(What the exercise asks)
Entries follow. Give back exactly the lines starting at the one containing "[68,244,251,254] funktionierte das" and ending at the one containing "[567,402,643,412] Unsicherheit ->", and no other lines.

*** Opening Record excerpts ***

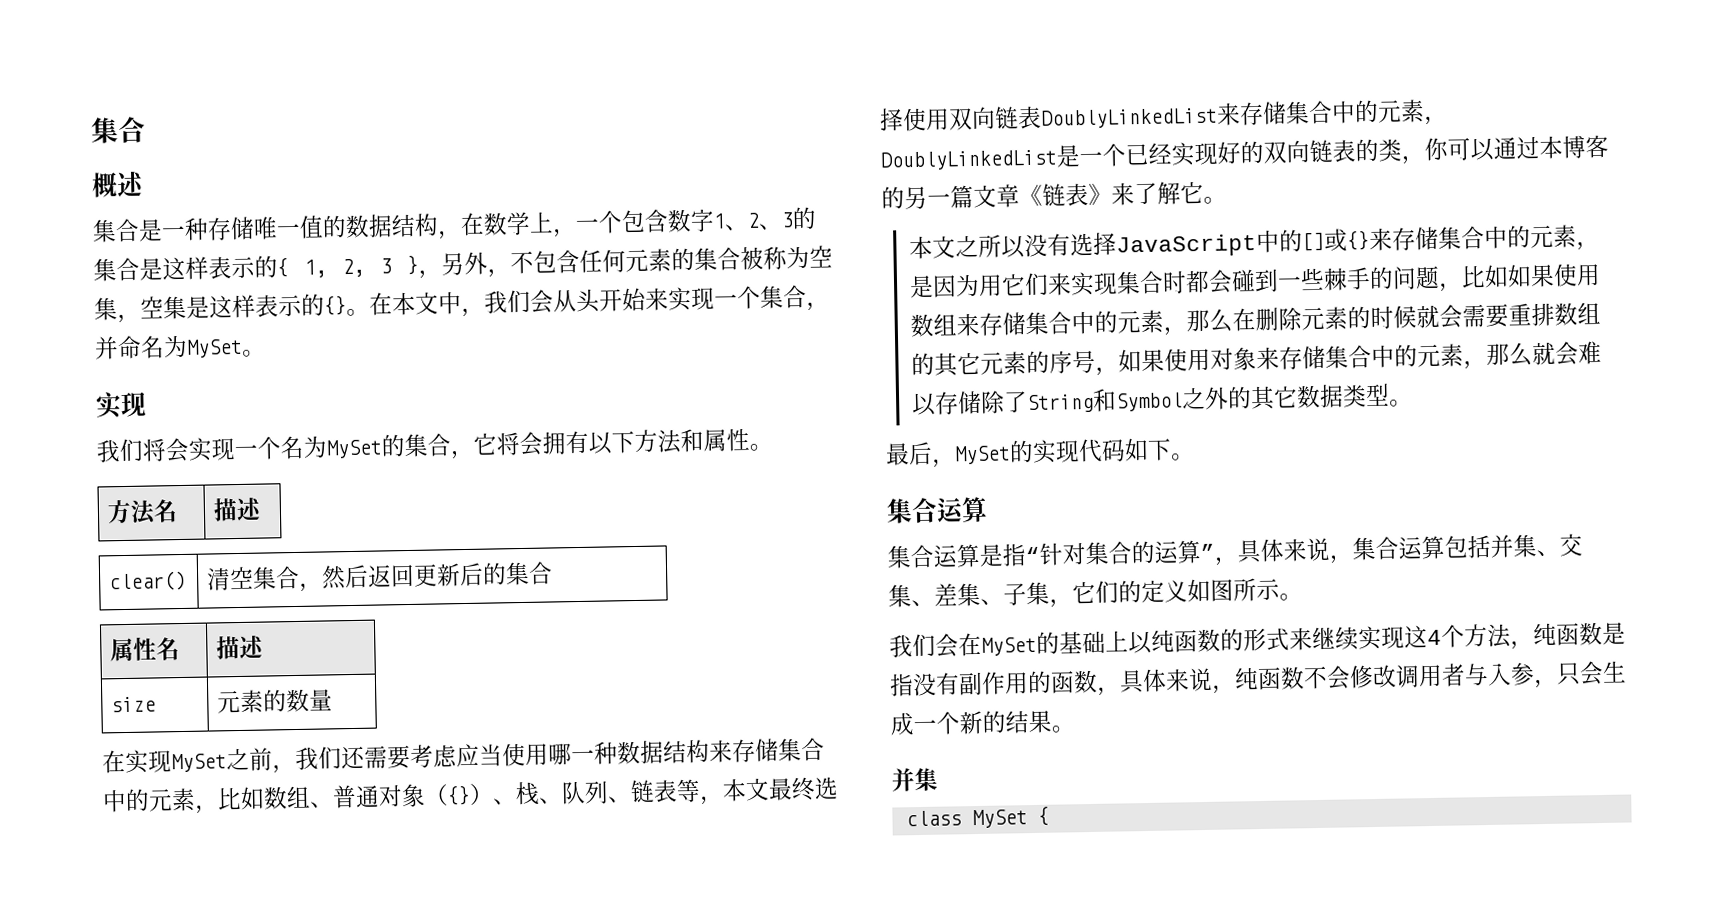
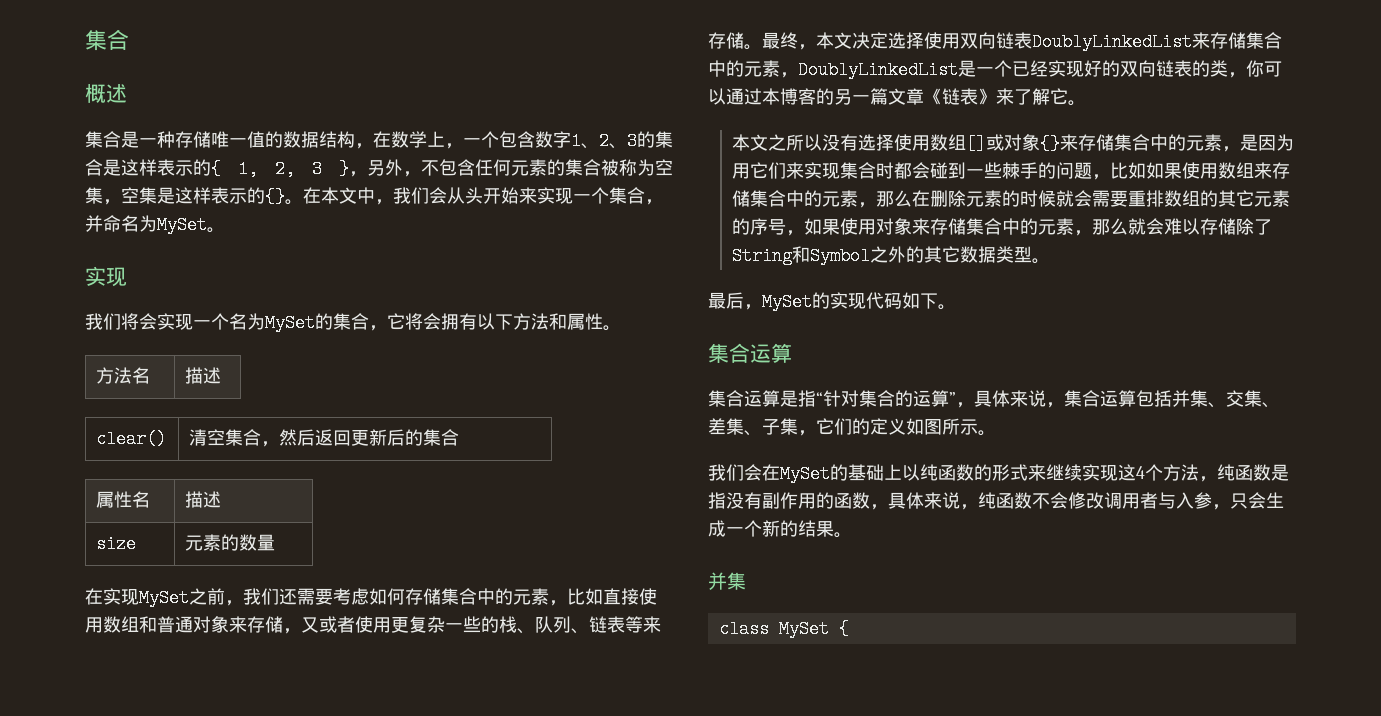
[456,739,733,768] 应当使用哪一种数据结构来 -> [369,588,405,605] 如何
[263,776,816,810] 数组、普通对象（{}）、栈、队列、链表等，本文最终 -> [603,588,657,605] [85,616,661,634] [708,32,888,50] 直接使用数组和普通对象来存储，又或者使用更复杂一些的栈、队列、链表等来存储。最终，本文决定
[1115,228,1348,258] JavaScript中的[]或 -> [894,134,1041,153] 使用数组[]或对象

*** Closing Record excerpts ***
*** Opening Record excerpts ***

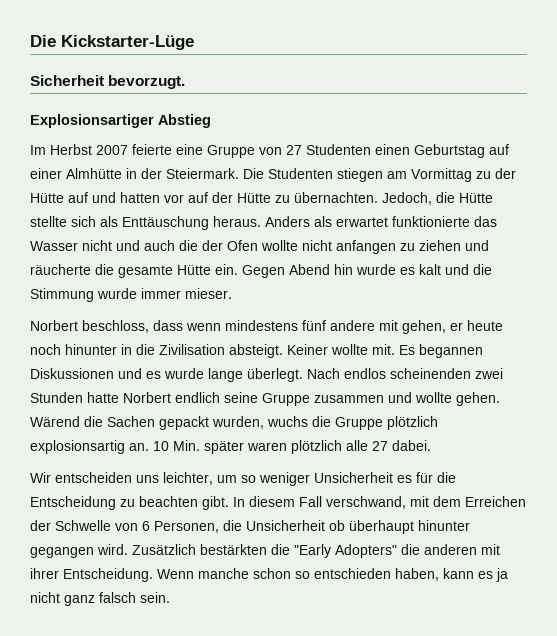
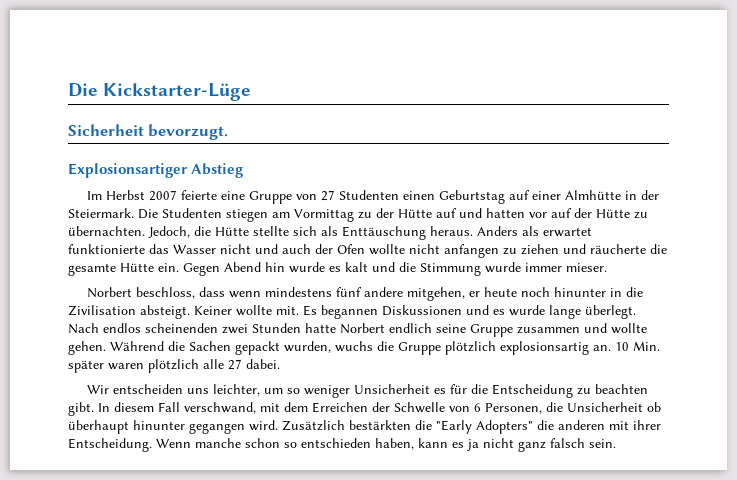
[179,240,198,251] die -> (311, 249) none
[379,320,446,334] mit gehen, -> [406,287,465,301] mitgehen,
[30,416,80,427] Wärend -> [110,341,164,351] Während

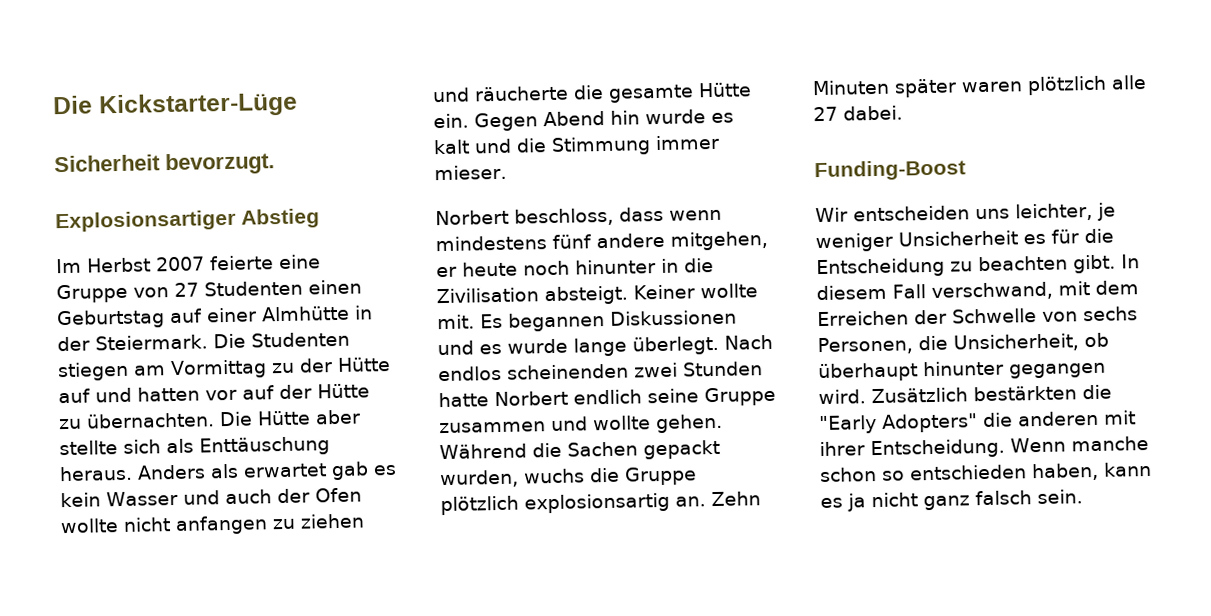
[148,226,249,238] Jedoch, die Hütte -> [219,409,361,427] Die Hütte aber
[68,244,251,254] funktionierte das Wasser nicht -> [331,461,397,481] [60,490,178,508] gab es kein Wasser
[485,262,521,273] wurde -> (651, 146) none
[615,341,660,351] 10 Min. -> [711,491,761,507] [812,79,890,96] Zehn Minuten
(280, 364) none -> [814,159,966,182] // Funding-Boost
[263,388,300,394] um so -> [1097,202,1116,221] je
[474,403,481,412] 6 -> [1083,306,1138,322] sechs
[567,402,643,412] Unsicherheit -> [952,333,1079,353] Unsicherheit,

*** Closing Record excerpts ***

(Response to this exercise)
[68,244,251,254] funktionierte das Wasser nicht -> [331,461,397,481] [60,490,178,508] gab es kein Wasser
[485,262,521,273] wurde -> (651, 146) none
[615,341,660,351] 10 Min. -> [711,491,761,507] [812,79,890,96] Zehn Minuten
(280, 364) none -> [814,159,966,182] // Funding-Boost
[263,388,300,394] um so -> [1097,202,1116,221] je
[474,403,481,412] 6 -> [1083,306,1138,322] sechs
[567,402,643,412] Unsicherheit -> [952,333,1079,353] Unsicherheit,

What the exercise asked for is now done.